### [What is needed]
For every line of the records below that holds "Norm", add one. Give only the final total.

### [Information]
■ ■ ■ ■

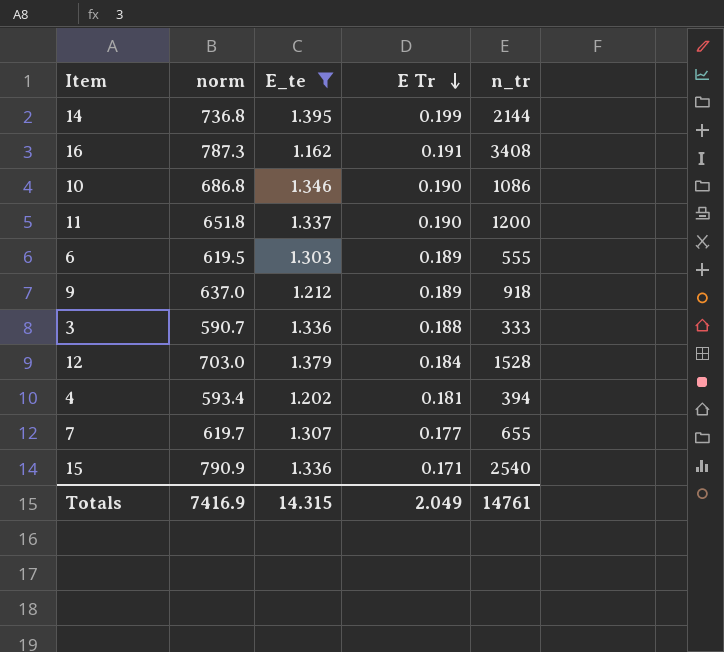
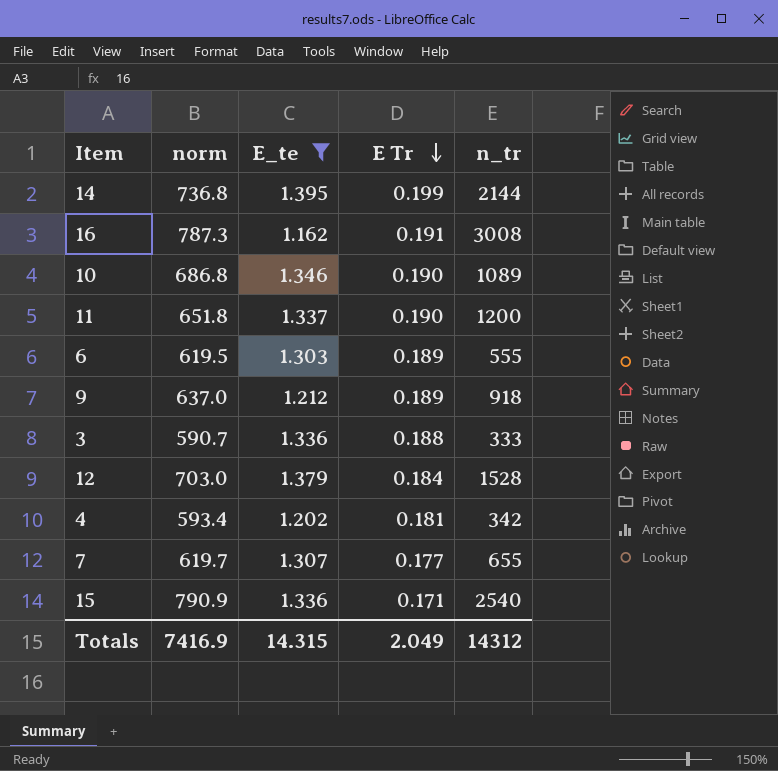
16 | n_tr: 3408 -> 3008
10 | n_tr: 1086 -> 1089
4 | n_tr: 394 -> 342
Totals | n_tr: 14761 -> 14312

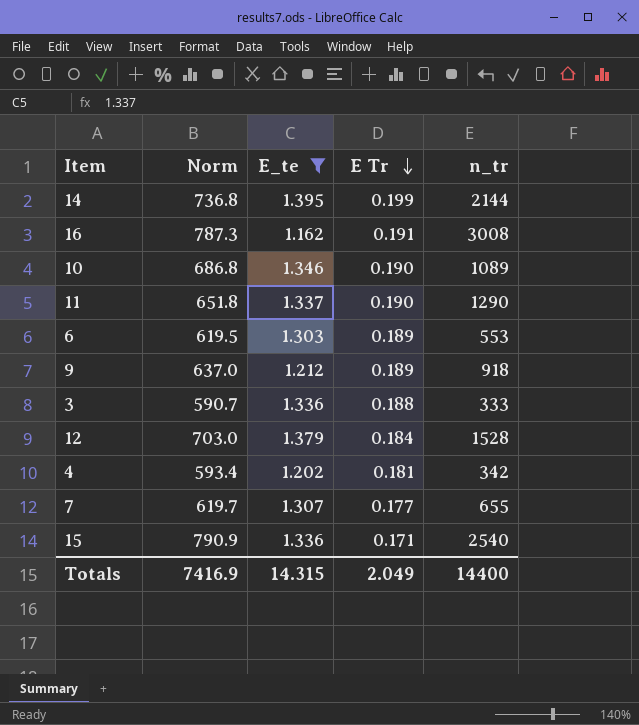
column name: norm -> Norm
11 | n_tr: 1200 -> 1290
6 | n_tr: 555 -> 553
Totals | n_tr: 14312 -> 14400

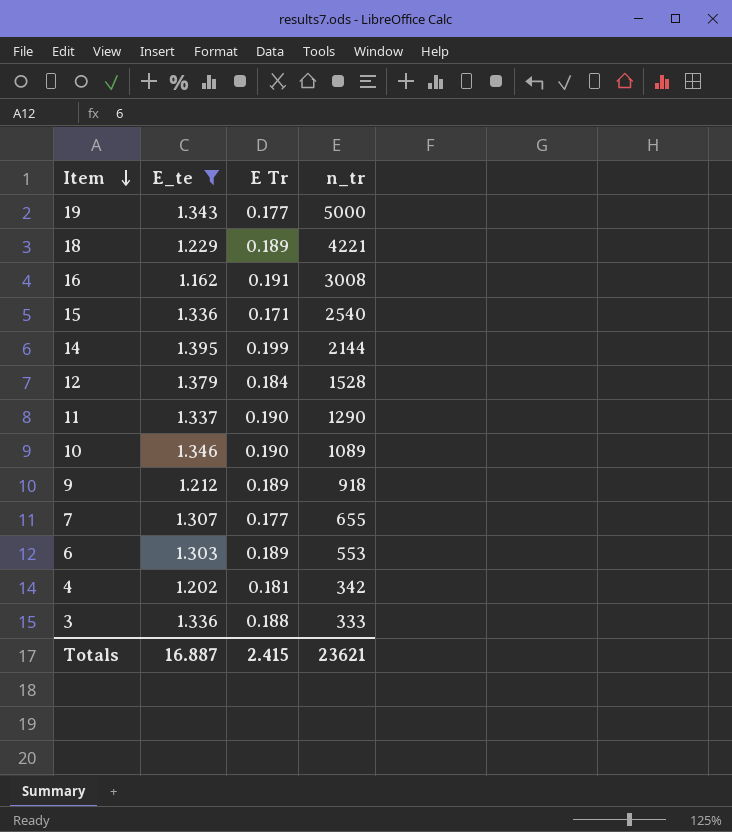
row order: E Tr descending -> Item descending
column Norm | position: 2 -> none
row 19: none -> 1.343 | 0.177 | 5000
row 18: none -> 1.229 | 0.189 | 4221
Totals | E_te: 14.315 -> 16.887
Totals | E Tr: 2.049 -> 2.415
Totals | n_tr: 14400 -> 23621

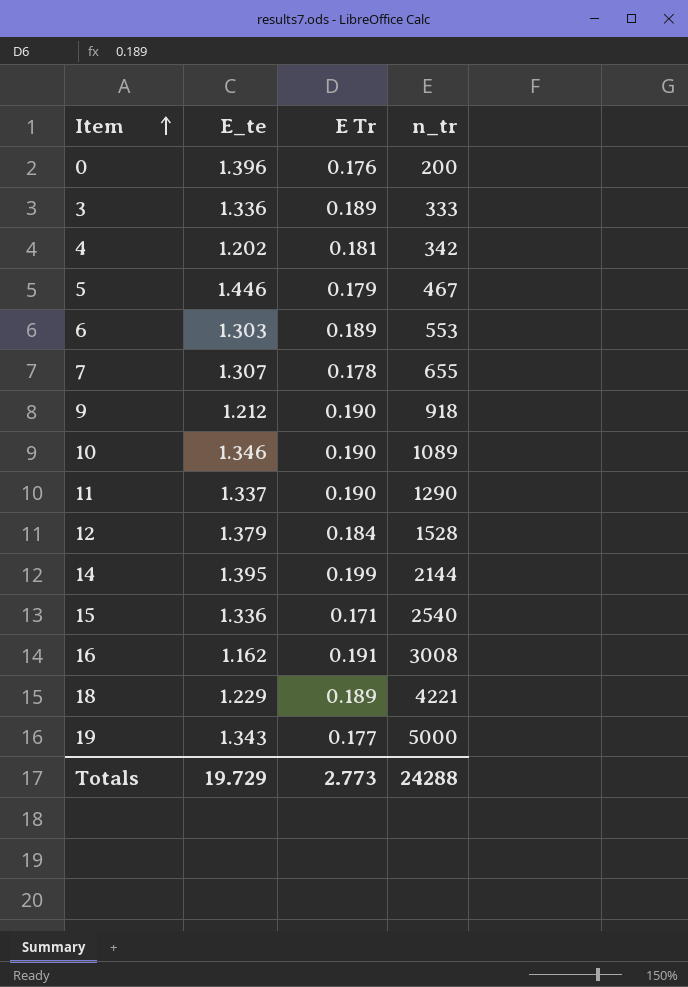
filter: E_te <= 1.395 -> none
row order: Item descending -> Item ascending
3 | E Tr: 0.188 -> 0.189
7 | E Tr: 0.177 -> 0.178
9 | E Tr: 0.189 -> 0.190
Totals | E_te: 16.887 -> 19.729
Totals | E Tr: 2.415 -> 2.773
Totals | n_tr: 23621 -> 24288

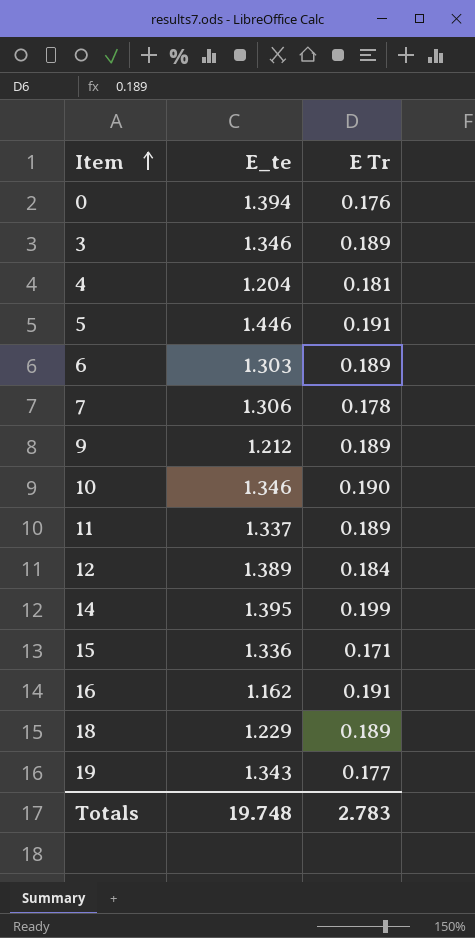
column n_tr | position: 4 -> none
0 | E_te: 1.396 -> 1.394
3 | E_te: 1.336 -> 1.346
4 | E_te: 1.202 -> 1.204
5 | E Tr: 0.179 -> 0.191
7 | E_te: 1.307 -> 1.306
9 | E Tr: 0.190 -> 0.189
11 | E Tr: 0.190 -> 0.189
12 | E_te: 1.379 -> 1.389
Totals | E_te: 19.729 -> 19.748
Totals | E Tr: 2.773 -> 2.783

■ ■ ■ ■

### [Problem solution]
2